## WHAT THIS TASK INVOLVES
When you give the entries again, keep every word as it stands and drop the pictures.

Itemized modification records
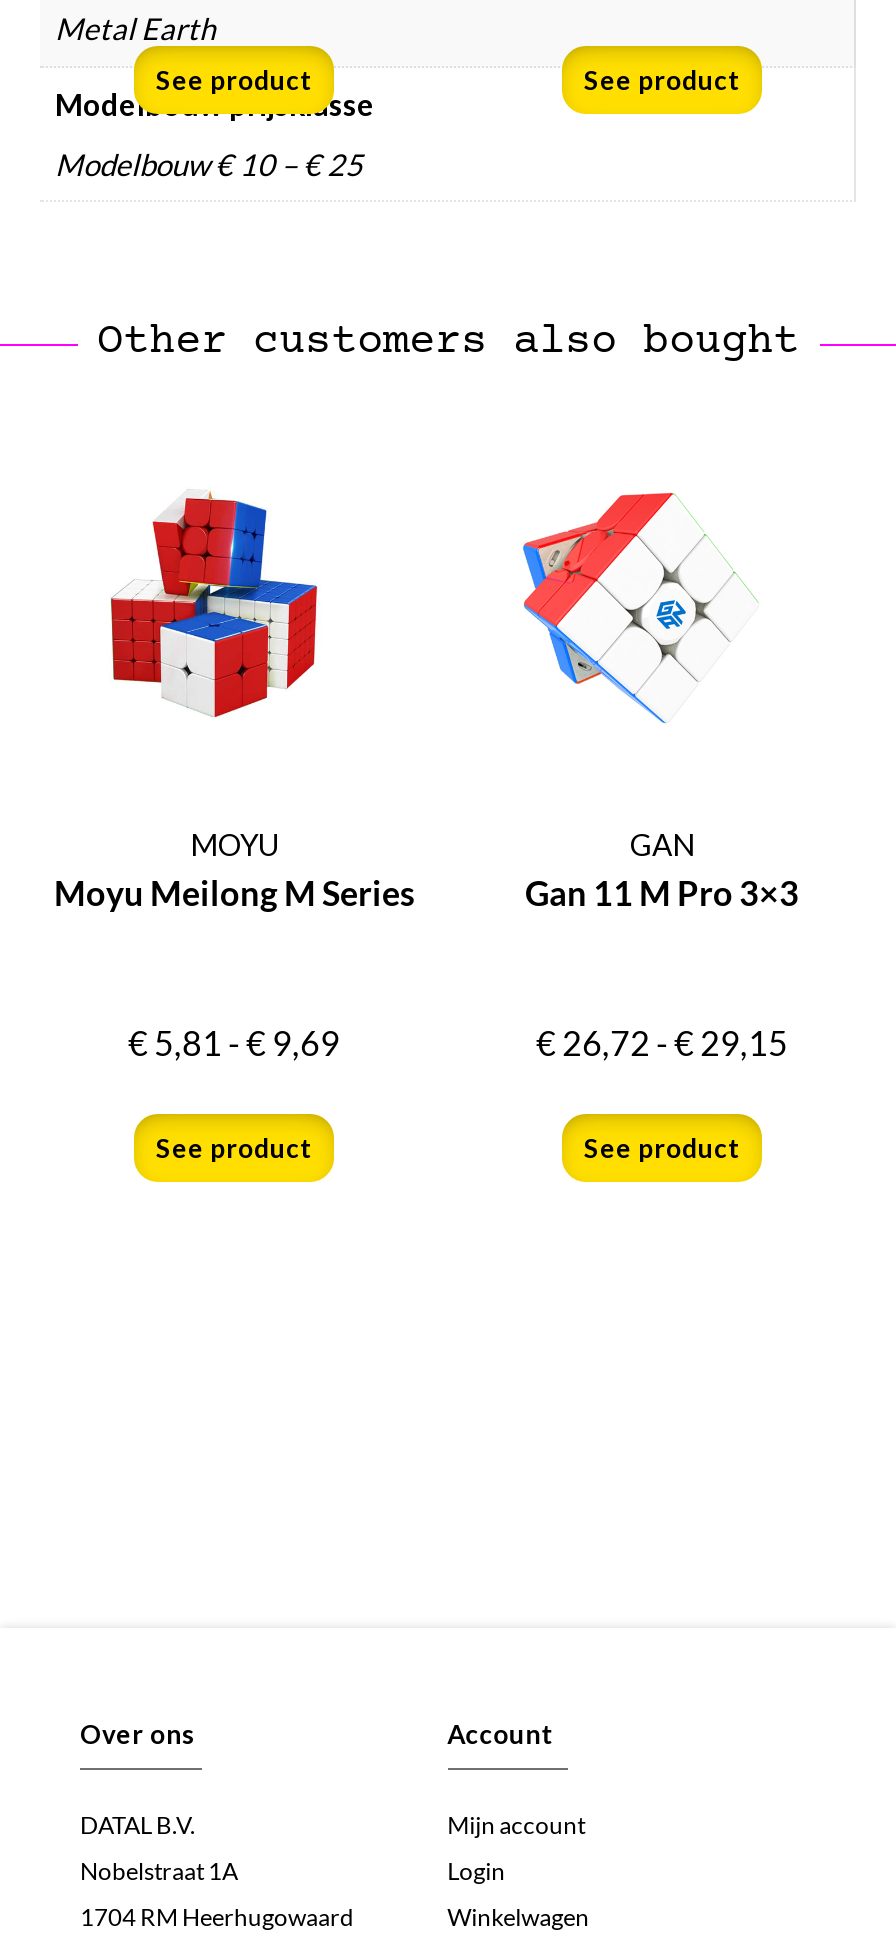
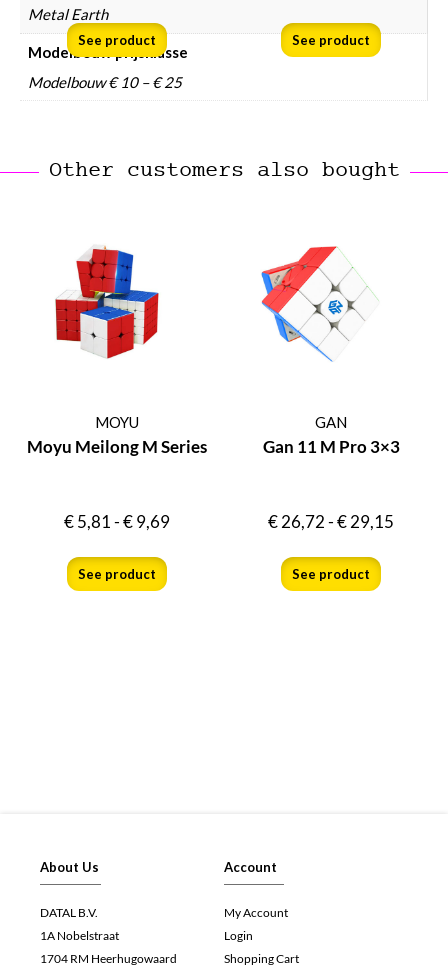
- Over ons
+ About Us

- Mijn account
+ My Account

- Nobelstraat 1A
+ 1A Nobelstraat

- Winkelwagen
+ Shopping Cart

## REPLY TO THE EXERCISE
- Over ons
+ About Us

- Mijn account
+ My Account

- Nobelstraat 1A
+ 1A Nobelstraat

- Winkelwagen
+ Shopping Cart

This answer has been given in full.